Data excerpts
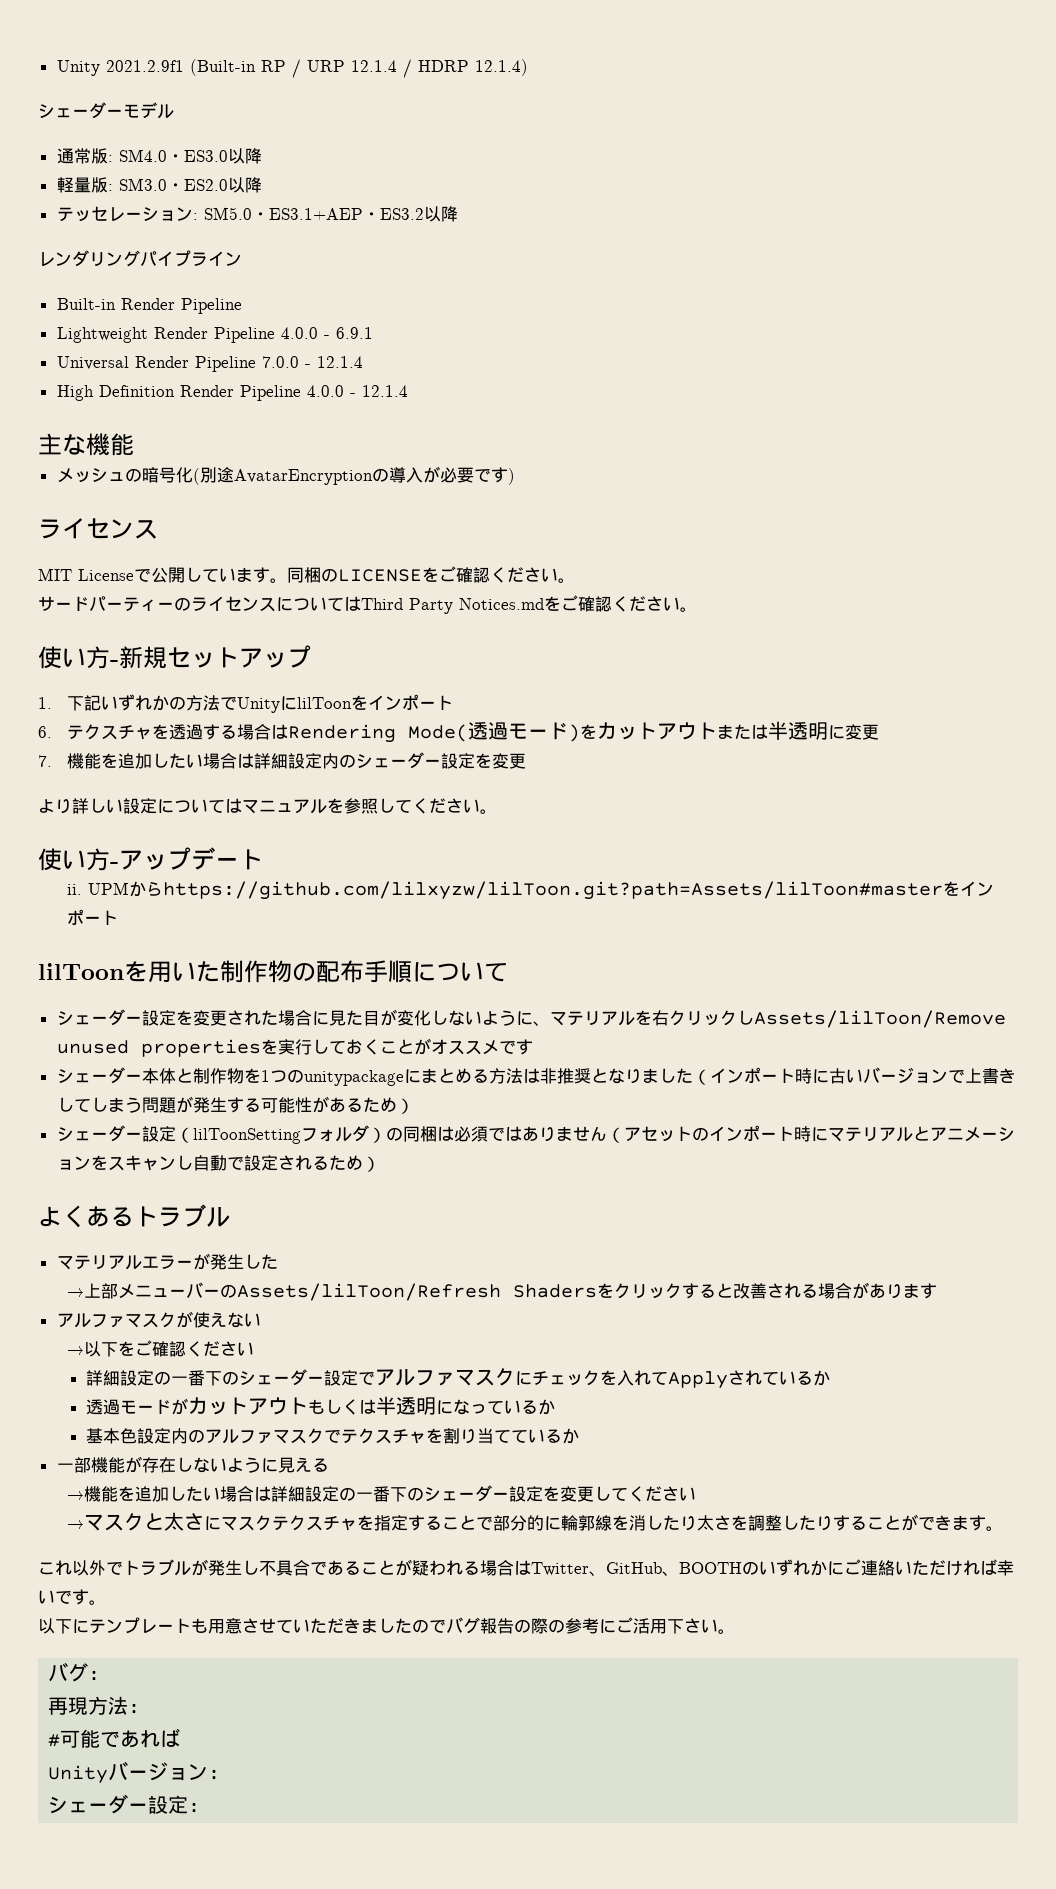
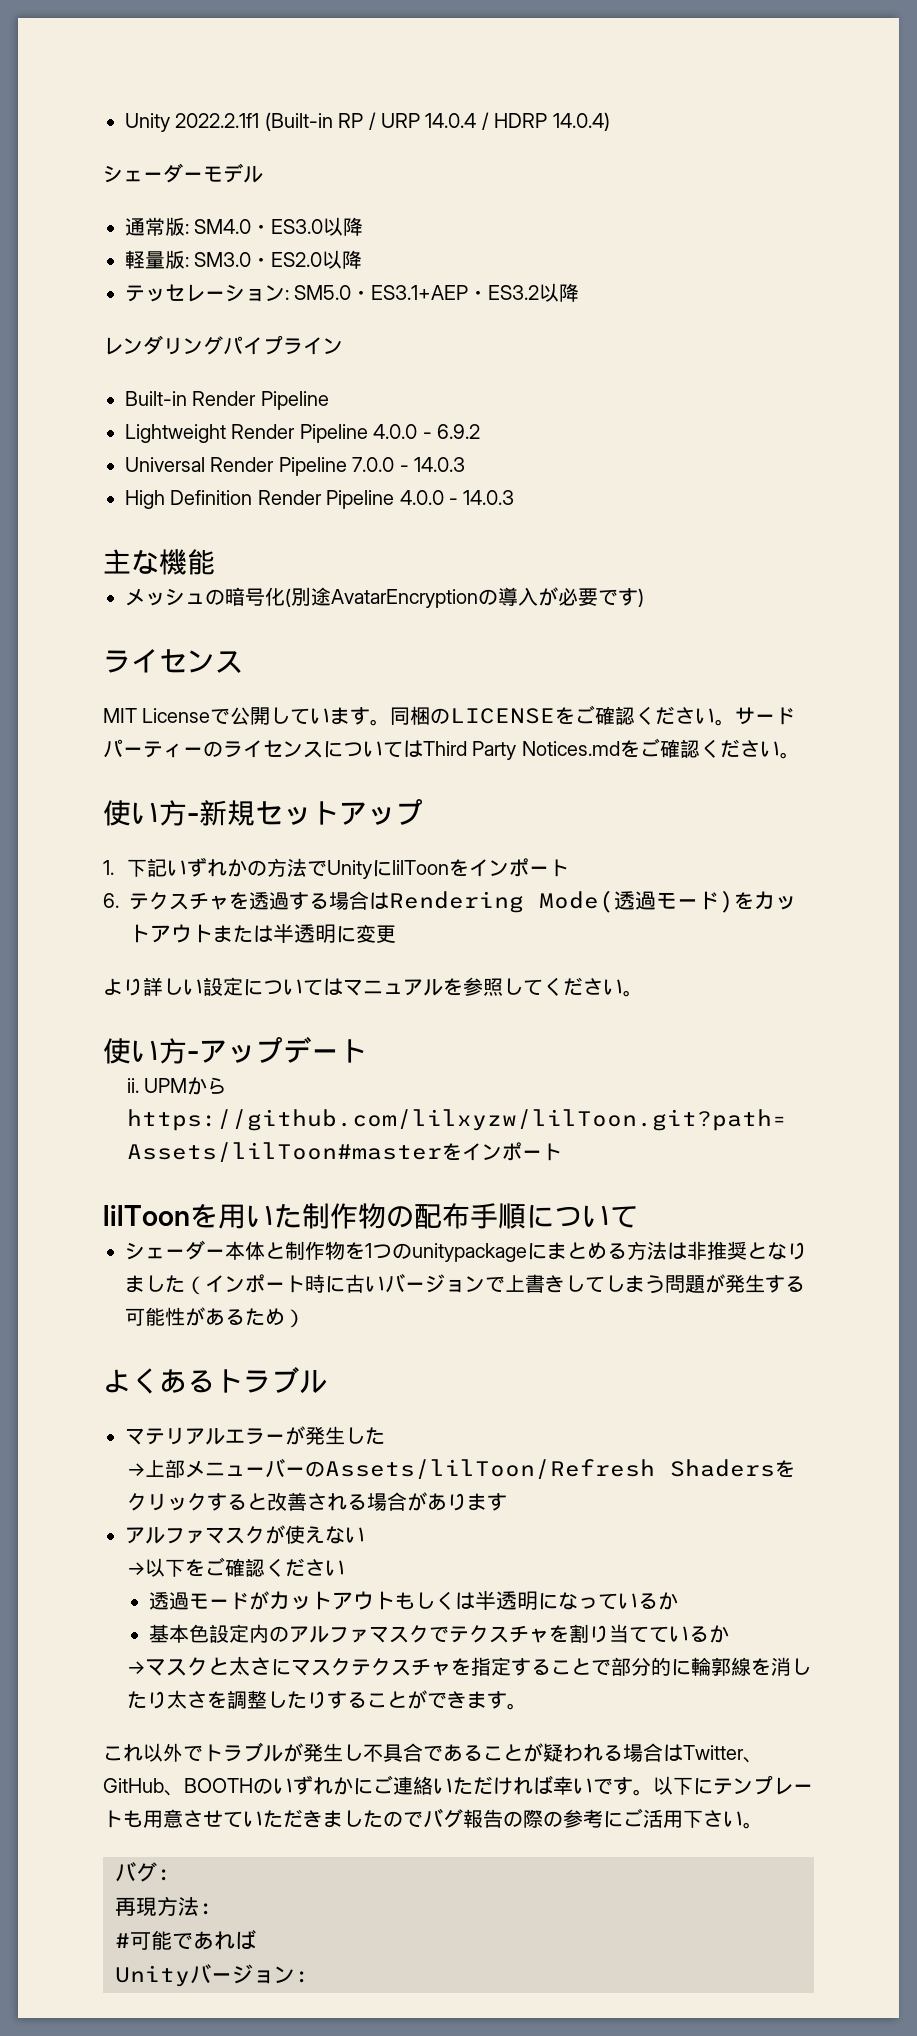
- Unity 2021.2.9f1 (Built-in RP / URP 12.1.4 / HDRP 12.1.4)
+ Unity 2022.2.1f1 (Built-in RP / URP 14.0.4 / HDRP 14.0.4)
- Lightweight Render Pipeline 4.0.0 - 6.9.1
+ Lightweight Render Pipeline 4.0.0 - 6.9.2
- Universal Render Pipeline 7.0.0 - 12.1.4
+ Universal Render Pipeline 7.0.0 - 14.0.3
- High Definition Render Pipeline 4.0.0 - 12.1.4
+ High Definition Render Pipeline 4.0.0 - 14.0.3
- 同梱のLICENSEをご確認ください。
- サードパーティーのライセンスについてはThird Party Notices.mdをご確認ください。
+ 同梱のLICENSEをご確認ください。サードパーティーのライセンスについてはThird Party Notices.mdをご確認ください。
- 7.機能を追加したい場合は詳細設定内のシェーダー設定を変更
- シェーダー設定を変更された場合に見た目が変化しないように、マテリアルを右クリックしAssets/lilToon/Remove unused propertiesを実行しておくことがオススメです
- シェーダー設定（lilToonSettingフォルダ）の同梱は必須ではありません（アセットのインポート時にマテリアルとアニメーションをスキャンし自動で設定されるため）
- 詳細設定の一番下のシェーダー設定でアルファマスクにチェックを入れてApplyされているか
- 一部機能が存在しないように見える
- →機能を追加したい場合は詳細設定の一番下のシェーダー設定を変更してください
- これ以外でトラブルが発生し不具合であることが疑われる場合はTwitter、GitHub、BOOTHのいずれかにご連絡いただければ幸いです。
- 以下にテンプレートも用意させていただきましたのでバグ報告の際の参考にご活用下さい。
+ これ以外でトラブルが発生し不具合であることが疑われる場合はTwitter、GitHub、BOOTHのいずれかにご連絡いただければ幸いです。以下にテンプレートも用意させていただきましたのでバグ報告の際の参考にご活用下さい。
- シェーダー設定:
---
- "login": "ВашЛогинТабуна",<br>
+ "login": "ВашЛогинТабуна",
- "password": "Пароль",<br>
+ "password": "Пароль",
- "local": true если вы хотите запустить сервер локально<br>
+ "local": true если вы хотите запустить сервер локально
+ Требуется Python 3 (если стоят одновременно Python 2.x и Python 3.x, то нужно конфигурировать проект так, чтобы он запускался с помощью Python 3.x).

- Work request -
The string "login" appears on some lines of the data; count those lines and report only how many there are.

- Answer to this task -
2